▶ _TASK STATEMENT_
Transcribe the listing below word for word but skip its images.
Start of Block
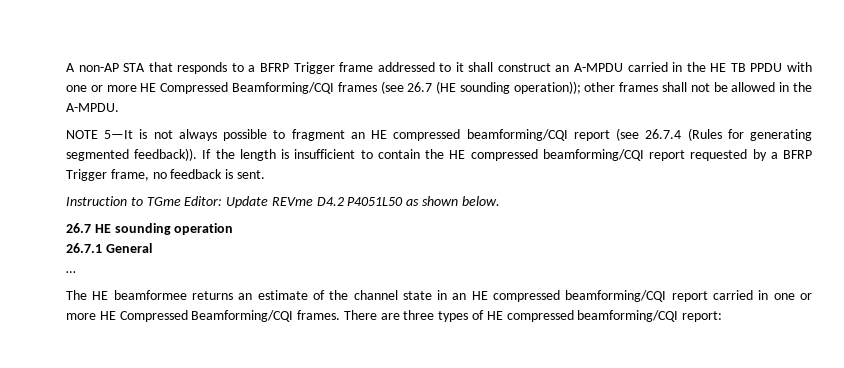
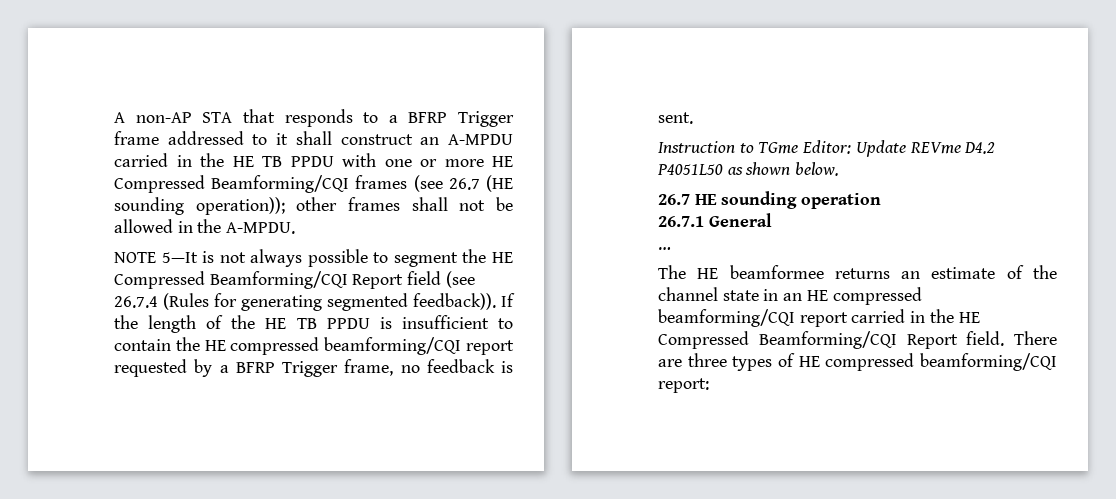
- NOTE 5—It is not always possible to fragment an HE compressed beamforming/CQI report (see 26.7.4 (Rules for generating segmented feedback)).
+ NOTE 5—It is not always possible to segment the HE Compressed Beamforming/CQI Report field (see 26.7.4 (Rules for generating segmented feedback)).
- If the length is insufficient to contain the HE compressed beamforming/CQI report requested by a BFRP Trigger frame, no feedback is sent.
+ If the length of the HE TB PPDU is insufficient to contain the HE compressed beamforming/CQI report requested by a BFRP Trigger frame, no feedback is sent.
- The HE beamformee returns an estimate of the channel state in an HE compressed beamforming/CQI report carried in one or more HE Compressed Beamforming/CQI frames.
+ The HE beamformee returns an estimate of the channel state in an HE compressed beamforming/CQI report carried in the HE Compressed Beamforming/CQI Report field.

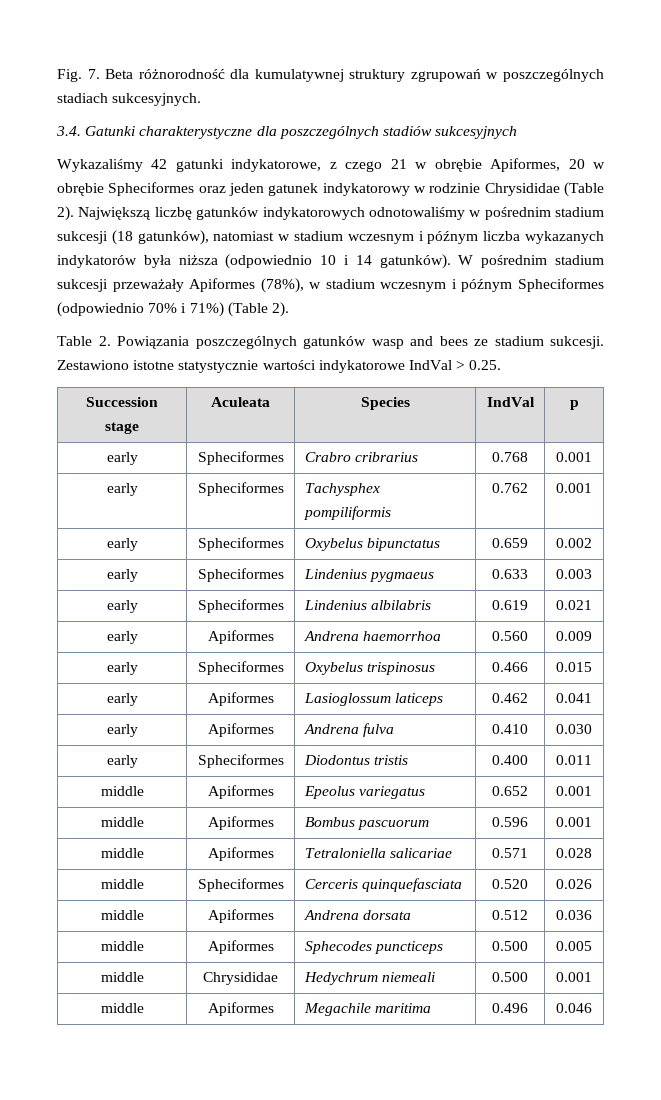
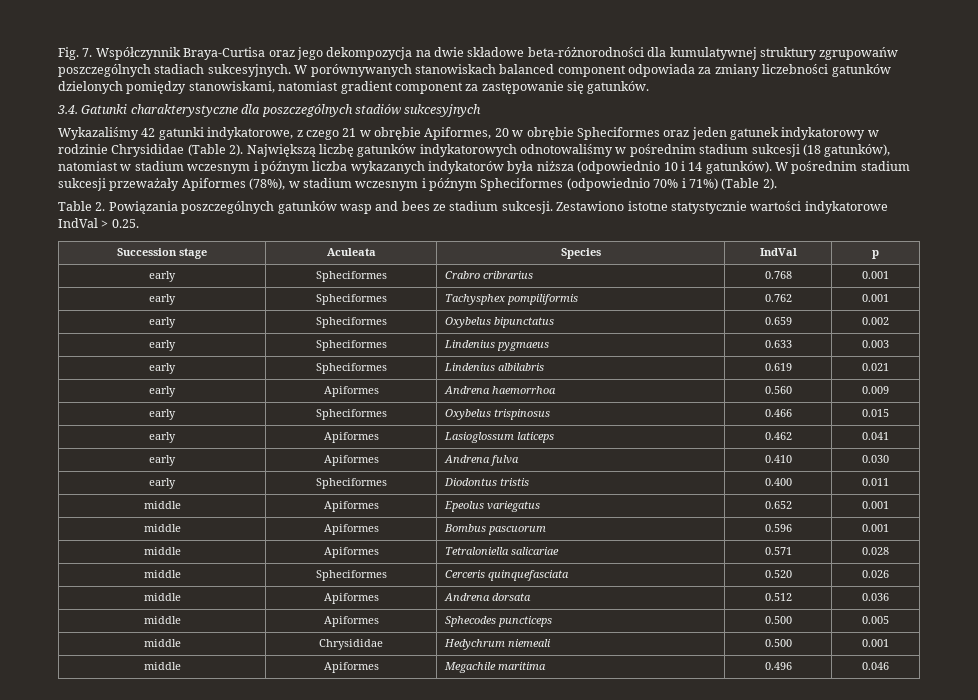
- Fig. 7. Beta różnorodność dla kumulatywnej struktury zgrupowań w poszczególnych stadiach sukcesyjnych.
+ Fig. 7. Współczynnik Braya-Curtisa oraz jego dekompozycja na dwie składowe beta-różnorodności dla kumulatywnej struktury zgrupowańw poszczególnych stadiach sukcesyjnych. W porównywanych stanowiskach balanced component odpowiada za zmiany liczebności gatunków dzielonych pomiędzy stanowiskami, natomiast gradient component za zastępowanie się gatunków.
End of Block
▶ _EXERCISE RESULT_
- NOTE 5—It is not always possible to fragment an HE compressed beamforming/CQI report (see 26.7.4 (Rules for generating segmented feedback)).
+ NOTE 5—It is not always possible to segment the HE Compressed Beamforming/CQI Report field (see 26.7.4 (Rules for generating segmented feedback)).
- If the length is insufficient to contain the HE compressed beamforming/CQI report requested by a BFRP Trigger frame, no feedback is sent.
+ If the length of the HE TB PPDU is insufficient to contain the HE compressed beamforming/CQI report requested by a BFRP Trigger frame, no feedback is sent.
- The HE beamformee returns an estimate of the channel state in an HE compressed beamforming/CQI report carried in one or more HE Compressed Beamforming/CQI frames.
+ The HE beamformee returns an estimate of the channel state in an HE compressed beamforming/CQI report carried in the HE Compressed Beamforming/CQI Report field.

- Fig. 7. Beta różnorodność dla kumulatywnej struktury zgrupowań w poszczególnych stadiach sukcesyjnych.
+ Fig. 7. Współczynnik Braya-Curtisa oraz jego dekompozycja na dwie składowe beta-różnorodności dla kumulatywnej struktury zgrupowańw poszczególnych stadiach sukcesyjnych. W porównywanych stanowiskach balanced component odpowiada za zmiany liczebności gatunków dzielonych pomiędzy stanowiskami, natomiast gradient component za zastępowanie się gatunków.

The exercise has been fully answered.